(WHAT YOU SHOULD DO)
The records below are to be set down word for word, with every picture left out.

Web document revisions:
+++++
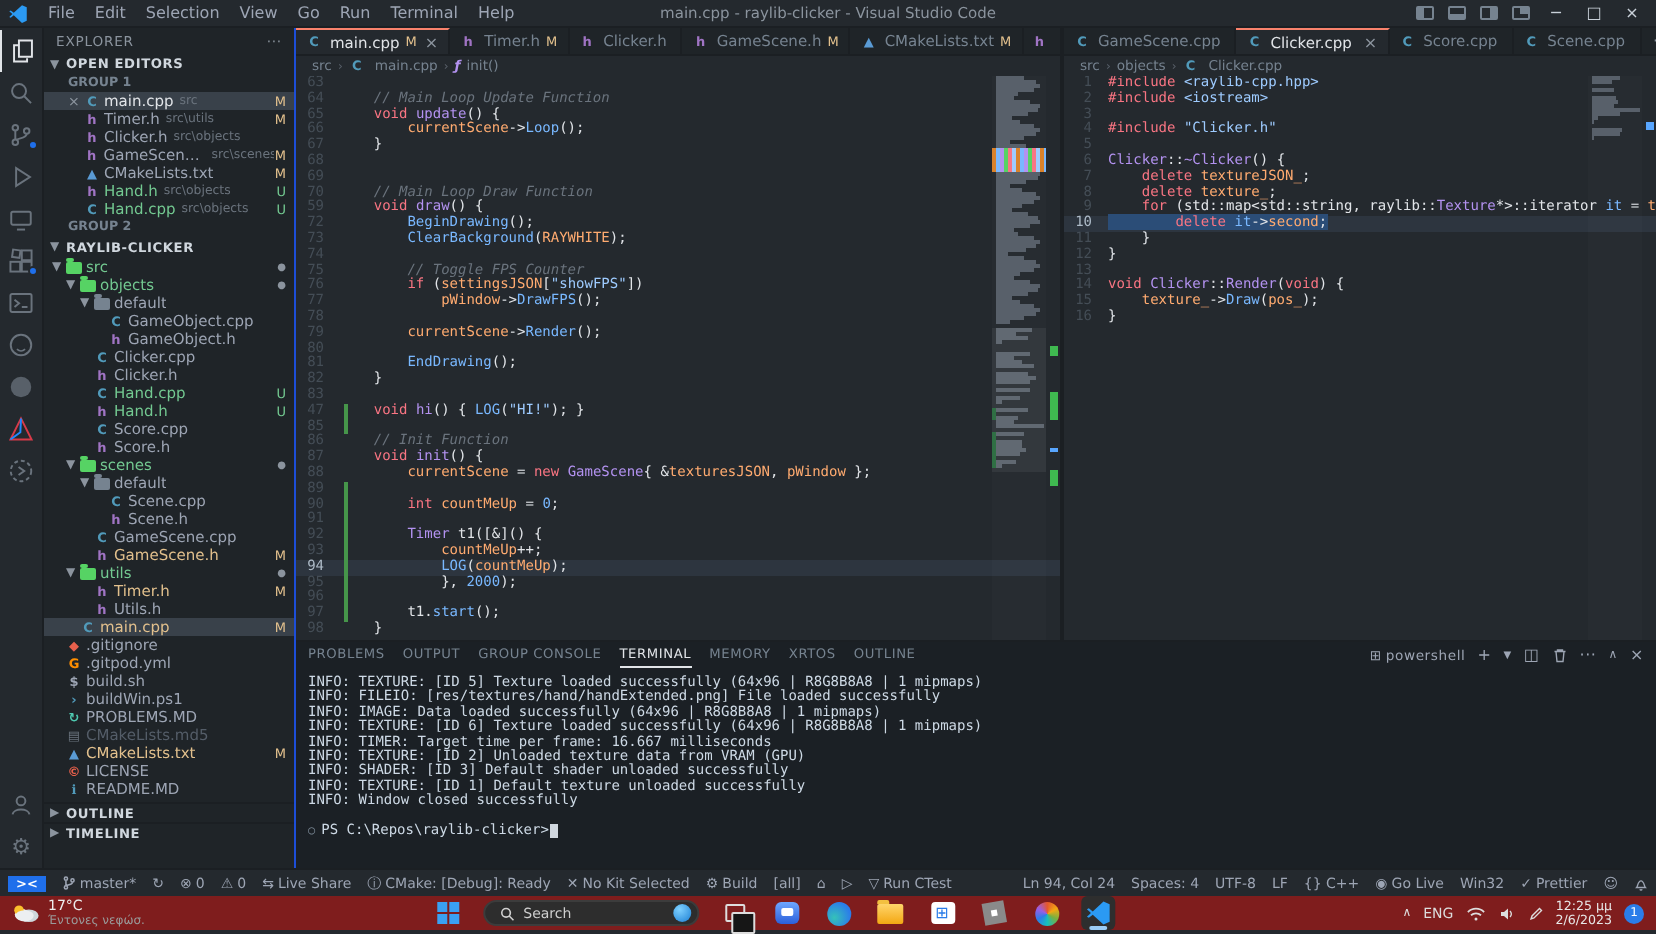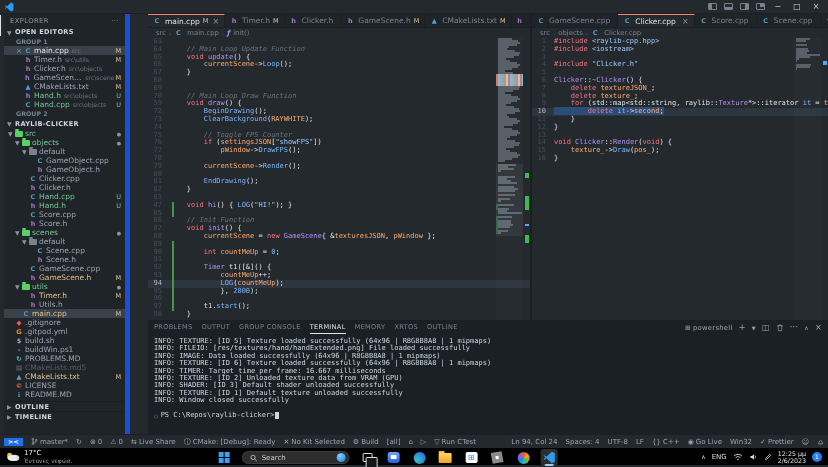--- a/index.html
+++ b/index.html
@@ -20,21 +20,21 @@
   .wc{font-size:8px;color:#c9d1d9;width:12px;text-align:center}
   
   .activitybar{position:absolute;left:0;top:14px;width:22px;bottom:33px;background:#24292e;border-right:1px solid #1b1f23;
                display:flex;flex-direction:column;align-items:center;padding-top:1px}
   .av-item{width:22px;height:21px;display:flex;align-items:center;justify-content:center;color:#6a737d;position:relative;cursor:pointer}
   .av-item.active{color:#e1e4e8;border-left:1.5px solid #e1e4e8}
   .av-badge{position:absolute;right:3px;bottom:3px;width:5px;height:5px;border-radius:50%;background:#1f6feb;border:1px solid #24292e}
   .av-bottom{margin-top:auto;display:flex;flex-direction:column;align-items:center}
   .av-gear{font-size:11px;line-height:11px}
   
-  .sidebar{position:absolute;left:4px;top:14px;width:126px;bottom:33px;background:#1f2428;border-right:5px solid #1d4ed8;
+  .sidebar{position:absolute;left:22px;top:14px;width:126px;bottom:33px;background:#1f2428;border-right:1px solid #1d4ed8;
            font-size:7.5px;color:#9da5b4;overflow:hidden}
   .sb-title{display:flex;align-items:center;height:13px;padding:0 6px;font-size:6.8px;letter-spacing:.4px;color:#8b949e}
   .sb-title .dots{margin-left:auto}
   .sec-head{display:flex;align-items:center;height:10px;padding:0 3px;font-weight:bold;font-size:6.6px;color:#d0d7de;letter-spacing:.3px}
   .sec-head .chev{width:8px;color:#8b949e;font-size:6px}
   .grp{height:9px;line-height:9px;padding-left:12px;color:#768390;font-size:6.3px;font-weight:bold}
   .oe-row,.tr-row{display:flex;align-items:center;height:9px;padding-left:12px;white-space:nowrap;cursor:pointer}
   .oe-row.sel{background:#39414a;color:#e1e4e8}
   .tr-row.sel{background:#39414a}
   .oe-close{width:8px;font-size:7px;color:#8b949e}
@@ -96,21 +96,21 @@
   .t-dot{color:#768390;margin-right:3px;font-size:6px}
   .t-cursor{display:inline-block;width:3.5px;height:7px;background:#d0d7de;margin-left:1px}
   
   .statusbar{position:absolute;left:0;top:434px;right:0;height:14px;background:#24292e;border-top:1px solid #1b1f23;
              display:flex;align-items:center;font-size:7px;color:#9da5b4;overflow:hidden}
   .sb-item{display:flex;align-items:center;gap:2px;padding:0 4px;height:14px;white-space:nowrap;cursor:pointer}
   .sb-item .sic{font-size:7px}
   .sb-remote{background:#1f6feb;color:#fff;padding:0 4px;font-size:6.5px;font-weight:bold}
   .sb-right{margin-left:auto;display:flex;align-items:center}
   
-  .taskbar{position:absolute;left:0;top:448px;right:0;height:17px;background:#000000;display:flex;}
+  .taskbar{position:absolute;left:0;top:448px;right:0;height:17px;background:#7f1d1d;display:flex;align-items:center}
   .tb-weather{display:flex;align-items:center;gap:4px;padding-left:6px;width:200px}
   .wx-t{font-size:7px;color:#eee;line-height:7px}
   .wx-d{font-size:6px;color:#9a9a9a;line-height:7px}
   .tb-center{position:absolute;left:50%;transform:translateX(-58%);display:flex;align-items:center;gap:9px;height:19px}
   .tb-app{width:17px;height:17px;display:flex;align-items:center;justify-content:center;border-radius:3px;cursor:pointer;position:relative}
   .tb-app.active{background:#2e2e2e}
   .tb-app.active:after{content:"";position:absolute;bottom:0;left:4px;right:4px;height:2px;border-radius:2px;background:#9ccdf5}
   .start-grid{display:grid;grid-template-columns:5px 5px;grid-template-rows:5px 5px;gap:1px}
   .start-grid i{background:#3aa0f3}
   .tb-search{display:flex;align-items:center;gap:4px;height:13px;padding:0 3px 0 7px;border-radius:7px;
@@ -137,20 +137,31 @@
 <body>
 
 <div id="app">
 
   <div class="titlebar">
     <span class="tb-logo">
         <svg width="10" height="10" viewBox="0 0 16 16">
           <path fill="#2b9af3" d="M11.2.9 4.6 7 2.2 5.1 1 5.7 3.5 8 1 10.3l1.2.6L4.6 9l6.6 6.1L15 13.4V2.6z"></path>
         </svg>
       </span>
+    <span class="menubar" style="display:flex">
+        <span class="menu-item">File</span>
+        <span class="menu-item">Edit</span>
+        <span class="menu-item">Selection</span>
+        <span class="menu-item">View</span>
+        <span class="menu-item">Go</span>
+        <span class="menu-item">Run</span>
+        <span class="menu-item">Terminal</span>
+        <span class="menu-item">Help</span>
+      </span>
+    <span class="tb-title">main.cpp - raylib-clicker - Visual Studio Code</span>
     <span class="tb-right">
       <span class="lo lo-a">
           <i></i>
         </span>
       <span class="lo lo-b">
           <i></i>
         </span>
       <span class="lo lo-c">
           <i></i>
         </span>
+++++
(SOLUTION)
--- a/index.html
+++ b/index.html
@@ -20,21 +20,21 @@
   .wc{font-size:8px;color:#c9d1d9;width:12px;text-align:center}
   
   .activitybar{position:absolute;left:0;top:14px;width:22px;bottom:33px;background:#24292e;border-right:1px solid #1b1f23;
                display:flex;flex-direction:column;align-items:center;padding-top:1px}
   .av-item{width:22px;height:21px;display:flex;align-items:center;justify-content:center;color:#6a737d;position:relative;cursor:pointer}
   .av-item.active{color:#e1e4e8;border-left:1.5px solid #e1e4e8}
   .av-badge{position:absolute;right:3px;bottom:3px;width:5px;height:5px;border-radius:50%;background:#1f6feb;border:1px solid #24292e}
   .av-bottom{margin-top:auto;display:flex;flex-direction:column;align-items:center}
   .av-gear{font-size:11px;line-height:11px}
   
-  .sidebar{position:absolute;left:4px;top:14px;width:126px;bottom:33px;background:#1f2428;border-right:5px solid #1d4ed8;
+  .sidebar{position:absolute;left:22px;top:14px;width:126px;bottom:33px;background:#1f2428;border-right:1px solid #1d4ed8;
            font-size:7.5px;color:#9da5b4;overflow:hidden}
   .sb-title{display:flex;align-items:center;height:13px;padding:0 6px;font-size:6.8px;letter-spacing:.4px;color:#8b949e}
   .sb-title .dots{margin-left:auto}
   .sec-head{display:flex;align-items:center;height:10px;padding:0 3px;font-weight:bold;font-size:6.6px;color:#d0d7de;letter-spacing:.3px}
   .sec-head .chev{width:8px;color:#8b949e;font-size:6px}
   .grp{height:9px;line-height:9px;padding-left:12px;color:#768390;font-size:6.3px;font-weight:bold}
   .oe-row,.tr-row{display:flex;align-items:center;height:9px;padding-left:12px;white-space:nowrap;cursor:pointer}
   .oe-row.sel{background:#39414a;color:#e1e4e8}
   .tr-row.sel{background:#39414a}
   .oe-close{width:8px;font-size:7px;color:#8b949e}
@@ -96,21 +96,21 @@
   .t-dot{color:#768390;margin-right:3px;font-size:6px}
   .t-cursor{display:inline-block;width:3.5px;height:7px;background:#d0d7de;margin-left:1px}
   
   .statusbar{position:absolute;left:0;top:434px;right:0;height:14px;background:#24292e;border-top:1px solid #1b1f23;
              display:flex;align-items:center;font-size:7px;color:#9da5b4;overflow:hidden}
   .sb-item{display:flex;align-items:center;gap:2px;padding:0 4px;height:14px;white-space:nowrap;cursor:pointer}
   .sb-item .sic{font-size:7px}
   .sb-remote{background:#1f6feb;color:#fff;padding:0 4px;font-size:6.5px;font-weight:bold}
   .sb-right{margin-left:auto;display:flex;align-items:center}
   
-  .taskbar{position:absolute;left:0;top:448px;right:0;height:17px;background:#000000;display:flex;}
+  .taskbar{position:absolute;left:0;top:448px;right:0;height:17px;background:#7f1d1d;display:flex;align-items:center}
   .tb-weather{display:flex;align-items:center;gap:4px;padding-left:6px;width:200px}
   .wx-t{font-size:7px;color:#eee;line-height:7px}
   .wx-d{font-size:6px;color:#9a9a9a;line-height:7px}
   .tb-center{position:absolute;left:50%;transform:translateX(-58%);display:flex;align-items:center;gap:9px;height:19px}
   .tb-app{width:17px;height:17px;display:flex;align-items:center;justify-content:center;border-radius:3px;cursor:pointer;position:relative}
   .tb-app.active{background:#2e2e2e}
   .tb-app.active:after{content:"";position:absolute;bottom:0;left:4px;right:4px;height:2px;border-radius:2px;background:#9ccdf5}
   .start-grid{display:grid;grid-template-columns:5px 5px;grid-template-rows:5px 5px;gap:1px}
   .start-grid i{background:#3aa0f3}
   .tb-search{display:flex;align-items:center;gap:4px;height:13px;padding:0 3px 0 7px;border-radius:7px;
@@ -137,20 +137,31 @@
 <body>
 
 <div id="app">
 
   <div class="titlebar">
     <span class="tb-logo">
         <svg width="10" height="10" viewBox="0 0 16 16">
           <path fill="#2b9af3" d="M11.2.9 4.6 7 2.2 5.1 1 5.7 3.5 8 1 10.3l1.2.6L4.6 9l6.6 6.1L15 13.4V2.6z"></path>
         </svg>
       </span>
+    <span class="menubar" style="display:flex">
+        <span class="menu-item">File</span>
+        <span class="menu-item">Edit</span>
+        <span class="menu-item">Selection</span>
+        <span class="menu-item">View</span>
+        <span class="menu-item">Go</span>
+        <span class="menu-item">Run</span>
+        <span class="menu-item">Terminal</span>
+        <span class="menu-item">Help</span>
+      </span>
+    <span class="tb-title">main.cpp - raylib-clicker - Visual Studio Code</span>
     <span class="tb-right">
       <span class="lo lo-a">
           <i></i>
         </span>
       <span class="lo lo-b">
           <i></i>
         </span>
       <span class="lo lo-c">
           <i></i>
         </span>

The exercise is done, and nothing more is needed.